WORK REQUIRED:
Copy each line of the records that includes "ticket".

DATA FOR ANALYSIS:

■ ■ ■ ■

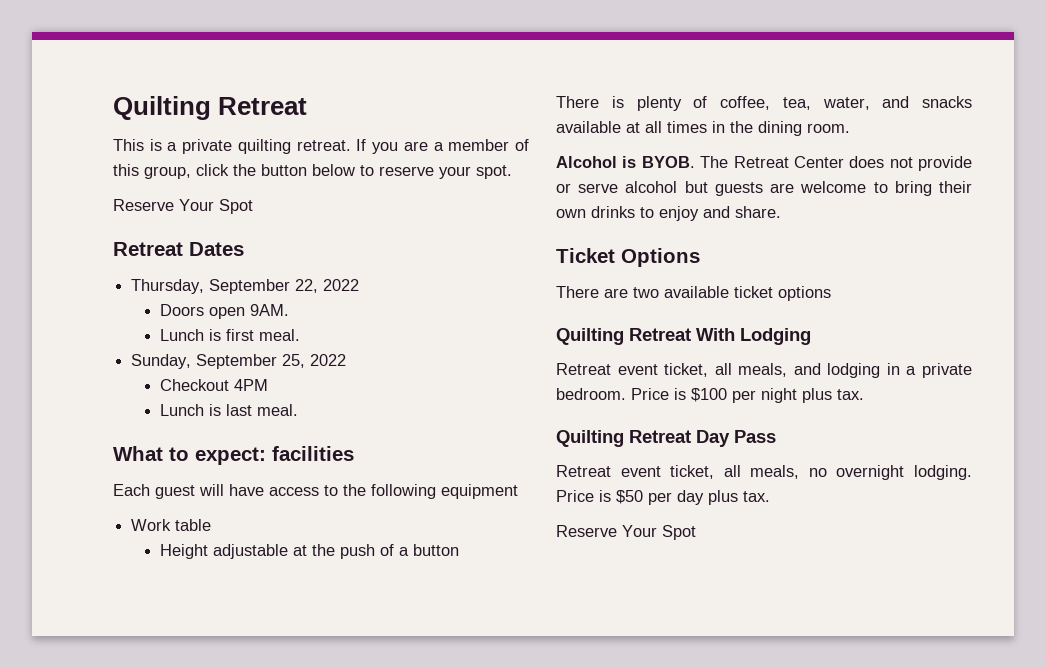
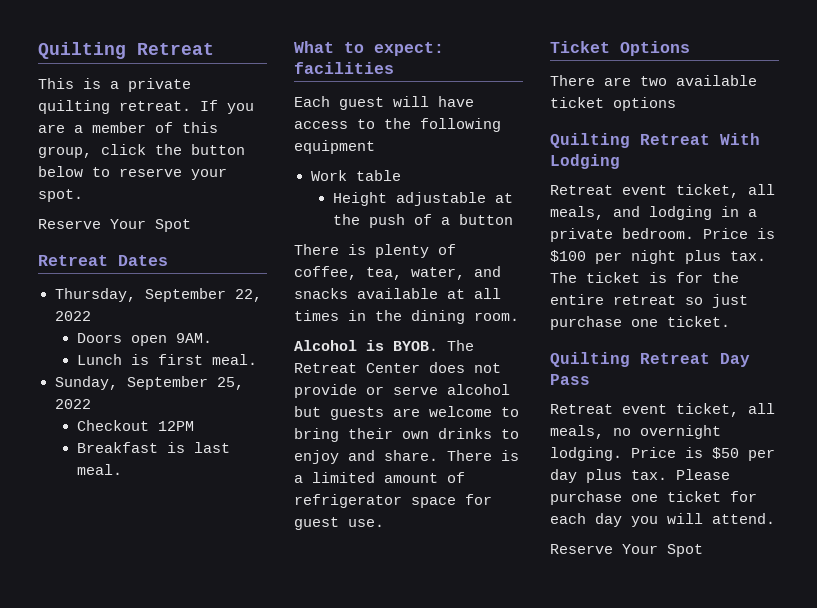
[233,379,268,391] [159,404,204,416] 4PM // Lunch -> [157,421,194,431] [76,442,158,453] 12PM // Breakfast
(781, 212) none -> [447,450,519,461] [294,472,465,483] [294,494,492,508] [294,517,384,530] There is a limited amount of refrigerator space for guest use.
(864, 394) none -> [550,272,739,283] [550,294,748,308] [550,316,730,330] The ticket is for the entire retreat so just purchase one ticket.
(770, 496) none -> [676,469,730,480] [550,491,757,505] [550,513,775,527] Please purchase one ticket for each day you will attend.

■ ■ ■ ■

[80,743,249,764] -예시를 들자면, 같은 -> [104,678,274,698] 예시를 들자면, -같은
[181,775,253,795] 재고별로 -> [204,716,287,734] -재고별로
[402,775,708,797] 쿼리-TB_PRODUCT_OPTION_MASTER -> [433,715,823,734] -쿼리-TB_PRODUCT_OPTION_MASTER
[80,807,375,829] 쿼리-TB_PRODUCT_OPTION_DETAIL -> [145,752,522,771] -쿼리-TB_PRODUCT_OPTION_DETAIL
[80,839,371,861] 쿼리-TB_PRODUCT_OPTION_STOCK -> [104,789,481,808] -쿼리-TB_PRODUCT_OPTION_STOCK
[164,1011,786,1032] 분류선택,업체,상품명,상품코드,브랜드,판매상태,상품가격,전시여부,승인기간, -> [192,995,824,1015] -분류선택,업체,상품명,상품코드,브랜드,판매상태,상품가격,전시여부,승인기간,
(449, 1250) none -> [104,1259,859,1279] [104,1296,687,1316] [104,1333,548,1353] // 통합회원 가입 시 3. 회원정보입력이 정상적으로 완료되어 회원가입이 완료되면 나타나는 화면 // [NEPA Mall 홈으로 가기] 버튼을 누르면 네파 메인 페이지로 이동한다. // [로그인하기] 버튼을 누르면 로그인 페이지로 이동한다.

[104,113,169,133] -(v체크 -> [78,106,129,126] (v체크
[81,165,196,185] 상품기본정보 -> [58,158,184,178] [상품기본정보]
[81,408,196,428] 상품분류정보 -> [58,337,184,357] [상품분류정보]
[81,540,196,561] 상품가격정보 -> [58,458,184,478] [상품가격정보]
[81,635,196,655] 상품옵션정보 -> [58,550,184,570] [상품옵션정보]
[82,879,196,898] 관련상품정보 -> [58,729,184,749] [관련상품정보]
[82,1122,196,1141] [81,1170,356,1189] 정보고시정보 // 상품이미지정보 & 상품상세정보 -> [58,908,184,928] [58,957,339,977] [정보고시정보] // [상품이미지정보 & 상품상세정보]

■ ■ ■ ■

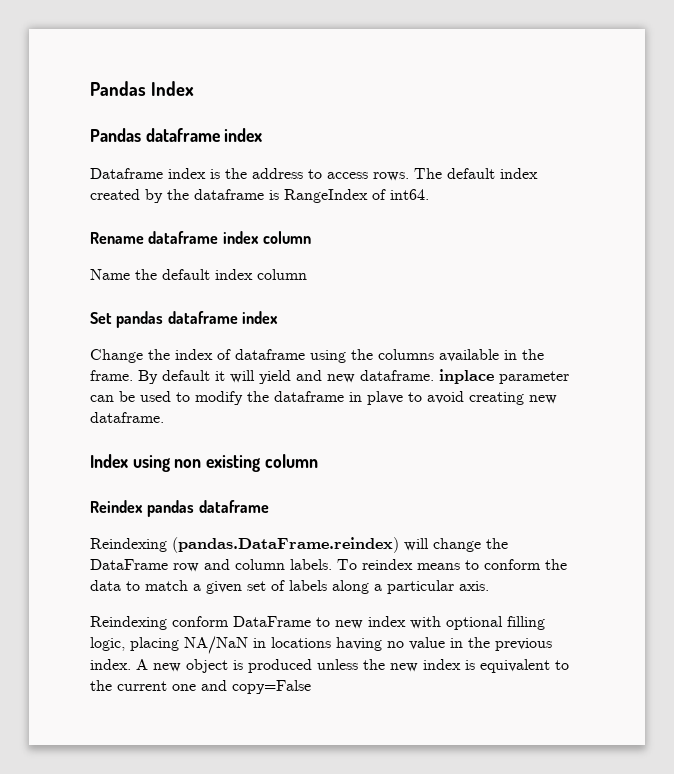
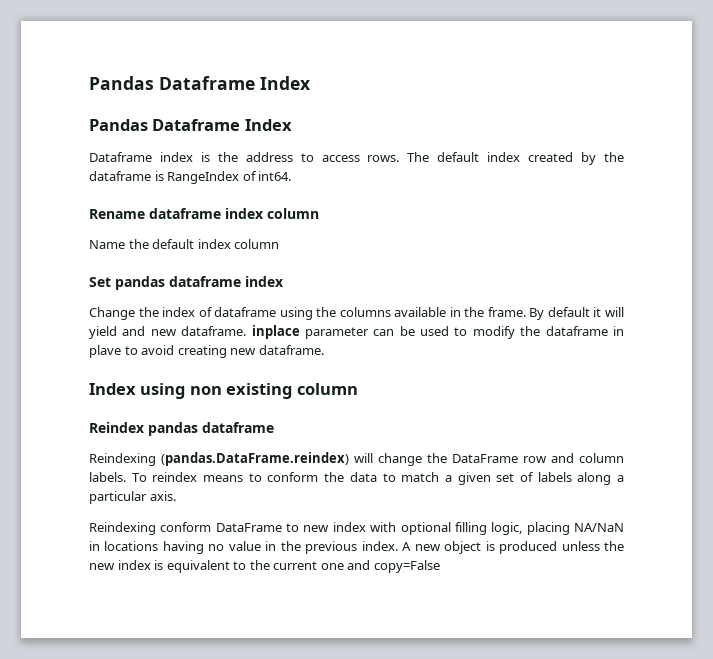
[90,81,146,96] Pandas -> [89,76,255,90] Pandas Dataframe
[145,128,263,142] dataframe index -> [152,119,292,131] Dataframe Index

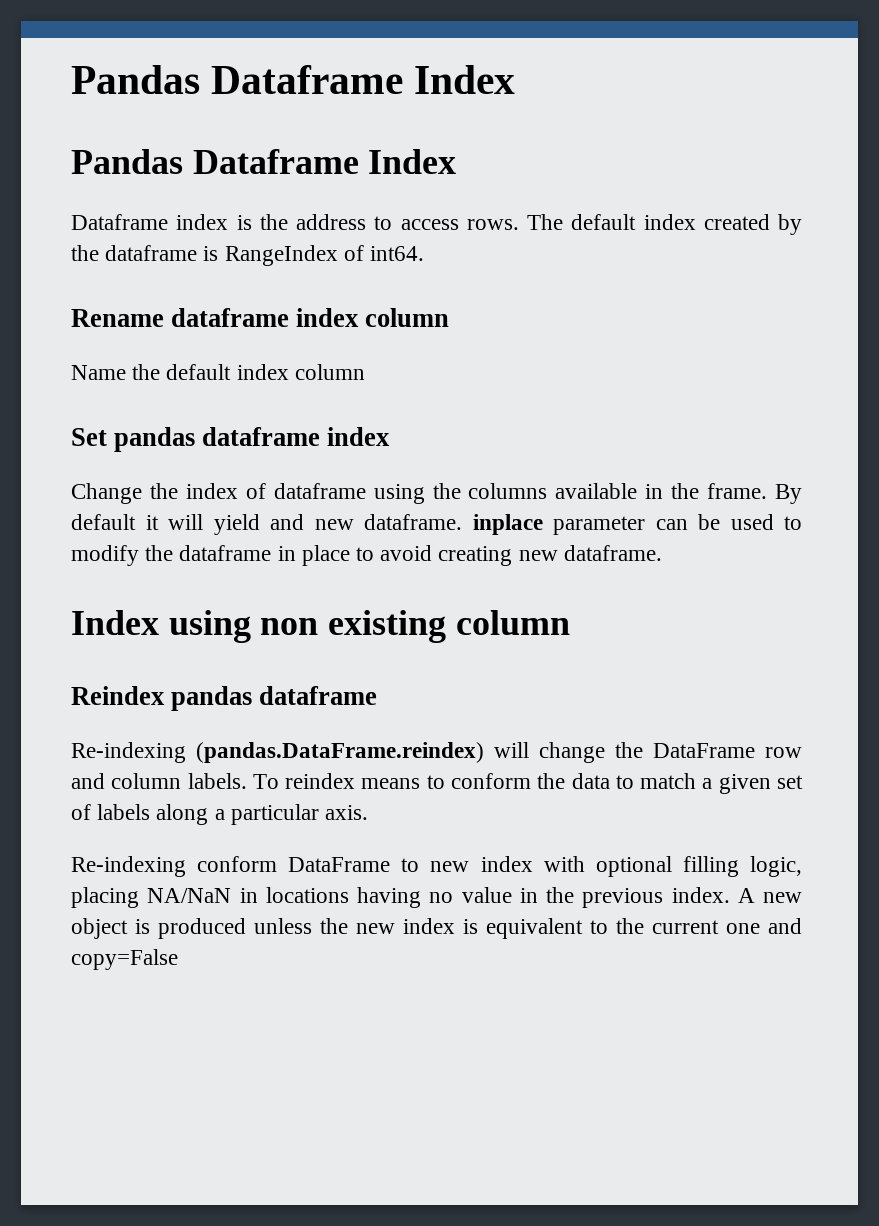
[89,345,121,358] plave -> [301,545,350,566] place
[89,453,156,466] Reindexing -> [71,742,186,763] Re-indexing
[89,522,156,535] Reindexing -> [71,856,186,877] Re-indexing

■ ■ ■ ■

TASK SOLUTION:
(864, 394) none -> [550,272,739,283] [550,294,748,308] [550,316,730,330] The ticket is for the entire retreat so just purchase one ticket.
(770, 496) none -> [676,469,730,480] [550,491,757,505] [550,513,775,527] Please purchase one ticket for each day you will attend.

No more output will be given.